Two doses, one key question
The researchers looked back at 165 adults with blood cancers who received stem cell transplants from a fully matched brother or sister at a single German hospital. All patients received stem cells collected from the bloodstream and a standard background of immune-suppressing medicines. What differed was the amount of anti-T-lymphocyte globulin they were given before transplant: about half received a lower dose (15 milligrams per kilogram of body weight) and the rest a higher dose (30 milligrams per kilogram). The team compared how quickly blood counts recovered, how often and how severely graft-versus-host disease appeared, how many patients relapsed, and how many were alive and cancer-free over time.
Early recovery versus long-term side effects
Patients who received the lower drug dose recovered their white blood cells and platelets slightly faster, often by just a few days. This faster “engraftment” can matter when infection risk is high. However, when the researchers looked at longer-term complications, an important difference emerged. The overall chance of developing any form of chronic graft-versus-host disease was similar between the two groups. But the lower-dose group had more cases that were moderate or severe—serious enough to interfere with daily life or require stronger treatment. The higher dose clearly reduced these more troublesome, long-lasting immune attacks.

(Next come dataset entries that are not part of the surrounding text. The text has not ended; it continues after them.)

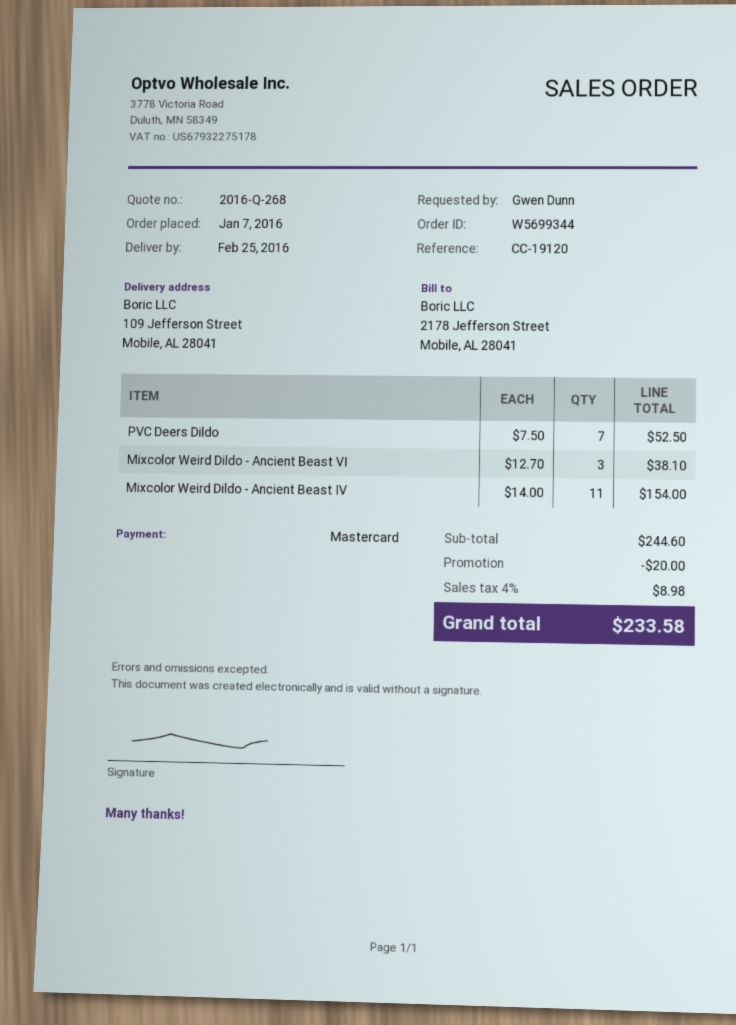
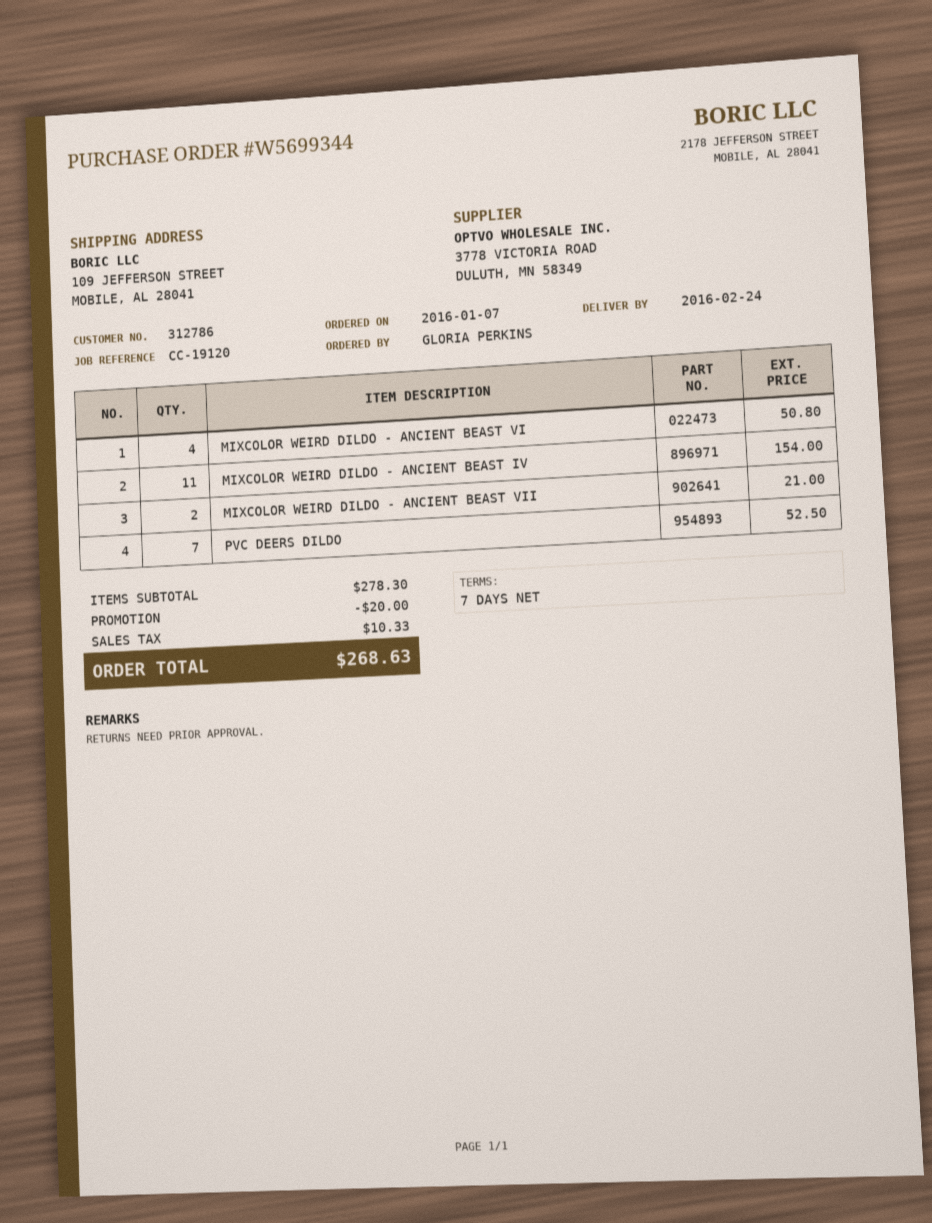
delivery date: 2016-02-25 -> 2016-02-24
ordered by: Gwen Dunn -> GLORIA PERKINS
Mixcolor Weird Dildo - Ancient Beast VI: 3 for 38.10 -> 4 for 50.80
MIXCOLOR WEIRD DILDO - ANCIENT BEAST VII: none -> 2 for 21.00
subtotal: 244.60 -> 278.30
tax: 8.98 -> 10.33
total: 233.58 -> 268.63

Survival, relapse, and quality of life
Crucially, using more of the drug did not appear to blunt the beneficial “graft-versus-tumor” effect. Rates of cancer relapse were similar whether patients received the lower or higher dose, and so were overall survival and survival without cancer progression. When the researchers used more advanced statistical methods to account for differences between patients—such as disease risk, age, and how intensive their pre-transplant treatment was—the higher dose remained linked to fewer serious chronic complications. It also improved a combined outcome measure that counts patients who are alive, free of relapse, and free of severe graft-versus-host disease, a yardstick that better reflects life quality after transplant.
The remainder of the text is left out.